- **THE TASK**
When you have gone through the records, report how many lines include "display", giving the number and nothing more.

- **PROVIDED MATERIAL**
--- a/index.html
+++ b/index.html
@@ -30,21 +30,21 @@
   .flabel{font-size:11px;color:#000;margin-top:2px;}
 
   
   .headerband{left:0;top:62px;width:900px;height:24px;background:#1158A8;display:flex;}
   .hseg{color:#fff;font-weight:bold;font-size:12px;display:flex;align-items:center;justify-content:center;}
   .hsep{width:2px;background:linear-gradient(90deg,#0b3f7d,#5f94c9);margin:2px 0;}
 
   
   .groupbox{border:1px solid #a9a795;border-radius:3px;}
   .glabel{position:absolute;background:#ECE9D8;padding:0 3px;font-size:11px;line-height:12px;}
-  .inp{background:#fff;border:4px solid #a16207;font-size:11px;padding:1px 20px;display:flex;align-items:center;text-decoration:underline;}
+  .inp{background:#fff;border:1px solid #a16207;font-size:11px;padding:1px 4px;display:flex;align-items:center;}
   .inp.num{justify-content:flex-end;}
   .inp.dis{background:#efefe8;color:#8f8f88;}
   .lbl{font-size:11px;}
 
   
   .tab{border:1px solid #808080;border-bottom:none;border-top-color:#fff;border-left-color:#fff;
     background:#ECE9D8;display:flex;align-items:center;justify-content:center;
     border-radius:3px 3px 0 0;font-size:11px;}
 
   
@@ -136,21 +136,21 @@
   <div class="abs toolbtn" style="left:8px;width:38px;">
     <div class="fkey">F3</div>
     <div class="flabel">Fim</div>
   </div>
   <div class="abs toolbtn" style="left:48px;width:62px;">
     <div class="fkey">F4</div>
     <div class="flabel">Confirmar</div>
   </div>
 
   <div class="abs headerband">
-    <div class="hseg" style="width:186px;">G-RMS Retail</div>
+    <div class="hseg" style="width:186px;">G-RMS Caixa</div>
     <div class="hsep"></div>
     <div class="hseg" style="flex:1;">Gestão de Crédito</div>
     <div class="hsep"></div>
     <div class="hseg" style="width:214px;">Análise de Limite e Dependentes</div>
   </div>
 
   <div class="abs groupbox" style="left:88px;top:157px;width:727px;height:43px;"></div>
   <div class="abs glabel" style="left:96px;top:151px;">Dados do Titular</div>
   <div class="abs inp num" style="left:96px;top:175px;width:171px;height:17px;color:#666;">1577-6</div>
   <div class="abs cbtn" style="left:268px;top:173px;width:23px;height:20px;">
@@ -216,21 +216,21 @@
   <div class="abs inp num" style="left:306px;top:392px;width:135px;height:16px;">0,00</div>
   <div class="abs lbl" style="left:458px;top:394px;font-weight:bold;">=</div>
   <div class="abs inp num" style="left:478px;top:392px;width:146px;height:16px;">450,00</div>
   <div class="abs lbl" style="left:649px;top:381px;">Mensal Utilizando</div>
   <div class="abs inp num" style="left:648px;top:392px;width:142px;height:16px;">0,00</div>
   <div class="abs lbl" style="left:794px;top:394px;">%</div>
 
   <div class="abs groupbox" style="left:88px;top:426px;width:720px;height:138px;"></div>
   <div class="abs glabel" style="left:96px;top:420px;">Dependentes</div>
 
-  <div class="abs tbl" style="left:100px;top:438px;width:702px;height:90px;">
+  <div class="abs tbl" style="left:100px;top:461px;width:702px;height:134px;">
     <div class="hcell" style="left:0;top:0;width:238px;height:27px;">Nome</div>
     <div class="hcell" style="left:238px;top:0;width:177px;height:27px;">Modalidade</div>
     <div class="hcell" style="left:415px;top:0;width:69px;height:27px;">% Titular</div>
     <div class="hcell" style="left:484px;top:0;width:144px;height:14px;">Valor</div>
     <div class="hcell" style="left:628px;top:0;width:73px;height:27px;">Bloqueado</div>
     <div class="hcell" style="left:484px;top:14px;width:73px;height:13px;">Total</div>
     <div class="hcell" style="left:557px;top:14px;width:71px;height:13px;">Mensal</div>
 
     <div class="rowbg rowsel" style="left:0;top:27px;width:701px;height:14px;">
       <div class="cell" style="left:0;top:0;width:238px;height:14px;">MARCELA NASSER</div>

- **EXPECTED OUTPUT**
5